-- DATA RECORDS follows --

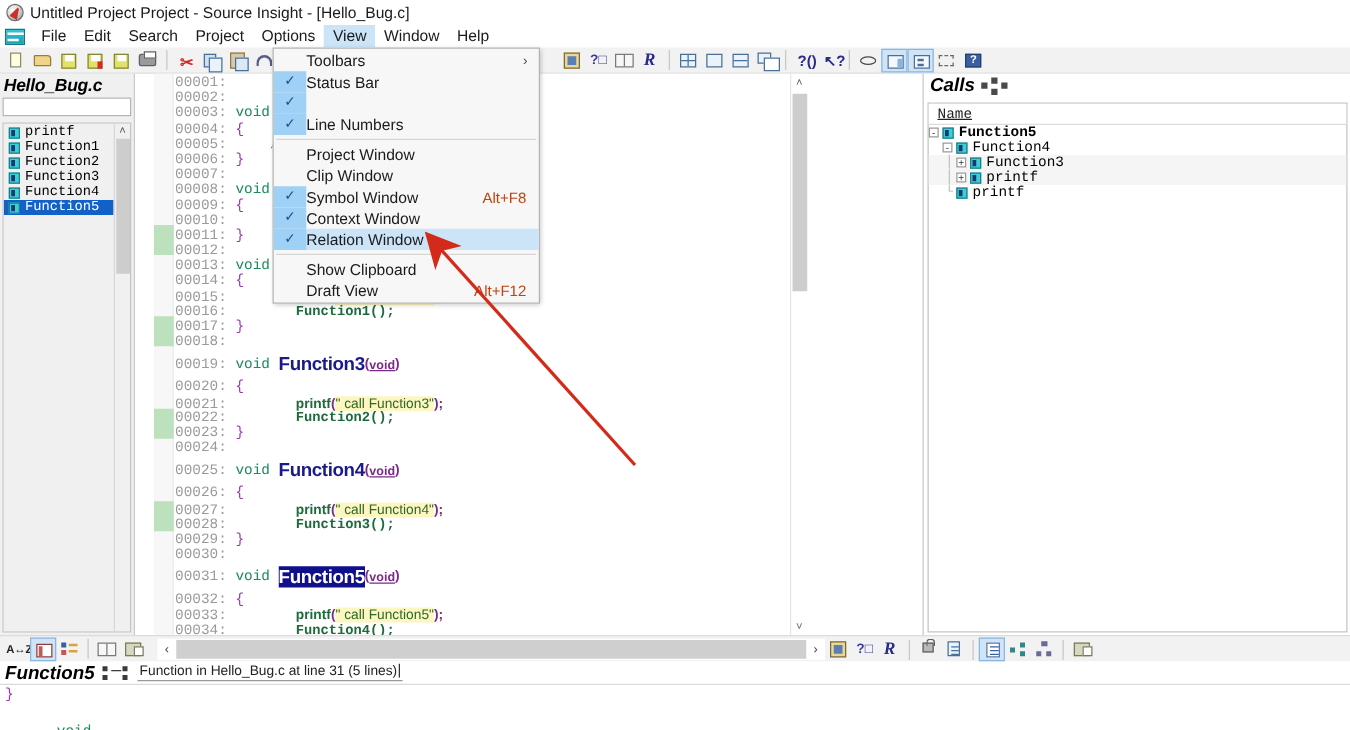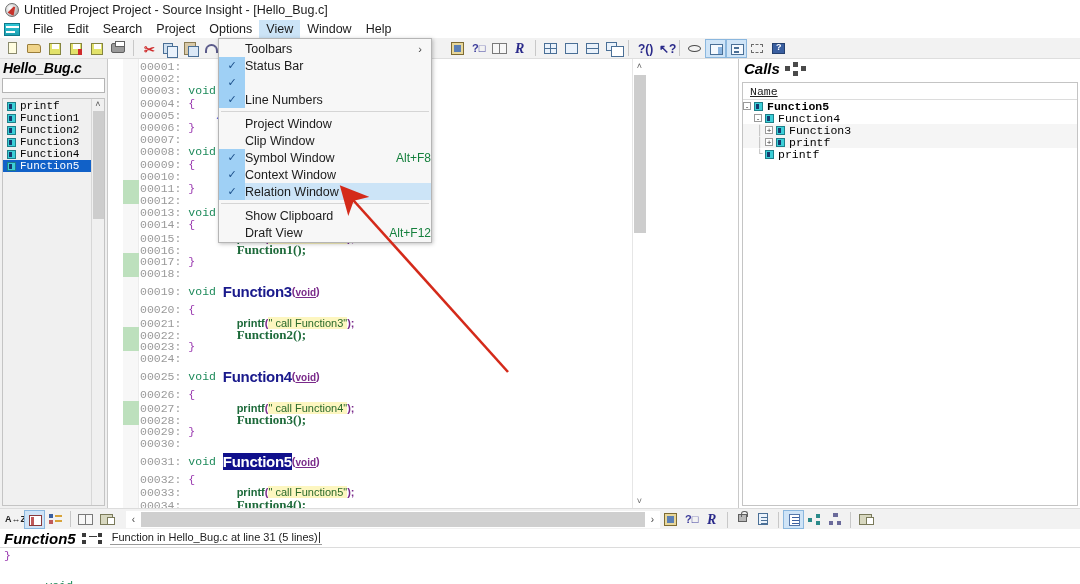--- a/index.html
+++ b/index.html
@@ -294,7 +294,7 @@
   }
   .mi .chk.on{background:#9fd0f5;height:17px;line-height:17px;}
   .mi .mlabel{flex:1;}
-  .mi .accel{font-size:12px;color:#15803d;margin-left:37px;}
+  .mi .accel{padding-right:10px;font-size:12px;color:#c2410c;margin-left:37px;}
   .mi .sub{padding-right:9px;font-size:11px;color:#444;}
   .msep{height:1px;background:#d5d5d5;margin:3px 2px;}
 

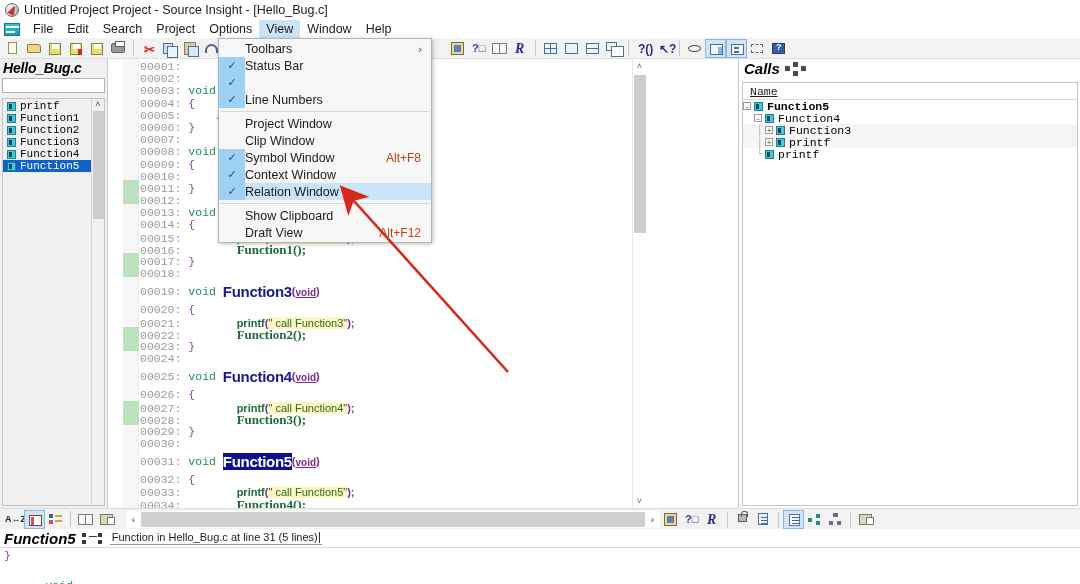--- a/index.html
+++ b/index.html
@@ -189,7 +189,7 @@
   .pf{color:#1d6a3a;font-weight:bold;font-family:"Liberation Sans",sans-serif;font-size:11px;}
   .str{background:#fdf6c0;color:#2a6a2a;font-family:"Liberation Sans",sans-serif;font-size:11px;}
   .cm{color:#5a5ad8;}
-  .call{color:#1d6a3a;font-weight:bold;font-family:Liberation Serif, serif;font-size:13px;}
+  .call{color:#1d6a3a;font-weight:bold;font-family:Liberation Mono, monospace;font-size:11px;}
   .fline{height:24px;line-height:24px;white-space:pre;}
 
   #editvscroll{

-- DATA RECORDS concluded --

DIRECTIONS :: Pictures stay out; the data above is to be returned exactly.

RESULT ::
--- a/index.html
+++ b/index.html
@@ -294,7 +294,7 @@
   }
   .mi .chk.on{background:#9fd0f5;height:17px;line-height:17px;}
   .mi .mlabel{flex:1;}
-  .mi .accel{font-size:12px;color:#15803d;margin-left:37px;}
+  .mi .accel{padding-right:10px;font-size:12px;color:#c2410c;margin-left:37px;}
   .mi .sub{padding-right:9px;font-size:11px;color:#444;}
   .msep{height:1px;background:#d5d5d5;margin:3px 2px;}
 

--- a/index.html
+++ b/index.html
@@ -189,7 +189,7 @@
   .pf{color:#1d6a3a;font-weight:bold;font-family:"Liberation Sans",sans-serif;font-size:11px;}
   .str{background:#fdf6c0;color:#2a6a2a;font-family:"Liberation Sans",sans-serif;font-size:11px;}
   .cm{color:#5a5ad8;}
-  .call{color:#1d6a3a;font-weight:bold;font-family:Liberation Serif, serif;font-size:13px;}
+  .call{color:#1d6a3a;font-weight:bold;font-family:Liberation Mono, monospace;font-size:11px;}
   .fline{height:24px;line-height:24px;white-space:pre;}
 
   #editvscroll{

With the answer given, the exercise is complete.